[Content revision data]
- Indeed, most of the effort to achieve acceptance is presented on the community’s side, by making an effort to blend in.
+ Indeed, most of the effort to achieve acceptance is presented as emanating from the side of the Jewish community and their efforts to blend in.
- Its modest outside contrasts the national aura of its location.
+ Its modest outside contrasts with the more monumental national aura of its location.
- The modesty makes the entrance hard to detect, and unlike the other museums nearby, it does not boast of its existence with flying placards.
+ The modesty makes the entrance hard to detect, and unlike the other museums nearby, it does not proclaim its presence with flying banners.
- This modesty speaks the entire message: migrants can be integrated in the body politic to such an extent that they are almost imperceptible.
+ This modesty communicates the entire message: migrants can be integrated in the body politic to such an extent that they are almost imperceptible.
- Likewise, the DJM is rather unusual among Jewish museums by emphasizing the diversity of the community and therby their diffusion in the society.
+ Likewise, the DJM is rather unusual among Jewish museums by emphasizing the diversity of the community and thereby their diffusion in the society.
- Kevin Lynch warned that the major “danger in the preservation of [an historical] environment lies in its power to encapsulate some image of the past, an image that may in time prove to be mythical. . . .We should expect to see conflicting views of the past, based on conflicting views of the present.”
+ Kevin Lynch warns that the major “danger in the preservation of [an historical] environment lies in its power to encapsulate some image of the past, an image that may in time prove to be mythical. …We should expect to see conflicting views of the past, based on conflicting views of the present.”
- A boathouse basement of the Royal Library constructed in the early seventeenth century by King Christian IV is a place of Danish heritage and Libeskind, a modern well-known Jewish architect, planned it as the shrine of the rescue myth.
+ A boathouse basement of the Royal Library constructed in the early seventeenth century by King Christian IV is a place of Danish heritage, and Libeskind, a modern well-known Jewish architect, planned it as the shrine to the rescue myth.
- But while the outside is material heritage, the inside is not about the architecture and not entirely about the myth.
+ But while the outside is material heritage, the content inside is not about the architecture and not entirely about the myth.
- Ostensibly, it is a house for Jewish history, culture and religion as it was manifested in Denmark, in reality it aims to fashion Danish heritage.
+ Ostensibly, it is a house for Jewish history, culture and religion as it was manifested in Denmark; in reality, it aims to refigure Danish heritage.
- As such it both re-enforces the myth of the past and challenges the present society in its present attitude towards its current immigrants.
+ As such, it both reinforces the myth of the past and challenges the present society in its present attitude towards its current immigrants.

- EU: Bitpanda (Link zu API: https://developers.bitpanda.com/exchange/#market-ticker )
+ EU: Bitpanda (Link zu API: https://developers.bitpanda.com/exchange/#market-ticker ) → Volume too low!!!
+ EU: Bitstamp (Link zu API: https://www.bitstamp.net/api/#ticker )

◆ TASK DETAILS
In the records above, the line with "to the rescue myth." marks the start and the line with "heritage, the content" marks the end; copy that stretch exactly, both lines included, and nothing else.

◆ THE COMPLETED TASK
+ A boathouse basement of the Royal Library constructed in the early seventeenth century by King Christian IV is a place of Danish heritage, and Libeskind, a modern well-known Jewish architect, planned it as the shrine to the rescue myth.
- But while the outside is material heritage, the inside is not about the architecture and not entirely about the myth.
+ But while the outside is material heritage, the content inside is not about the architecture and not entirely about the myth.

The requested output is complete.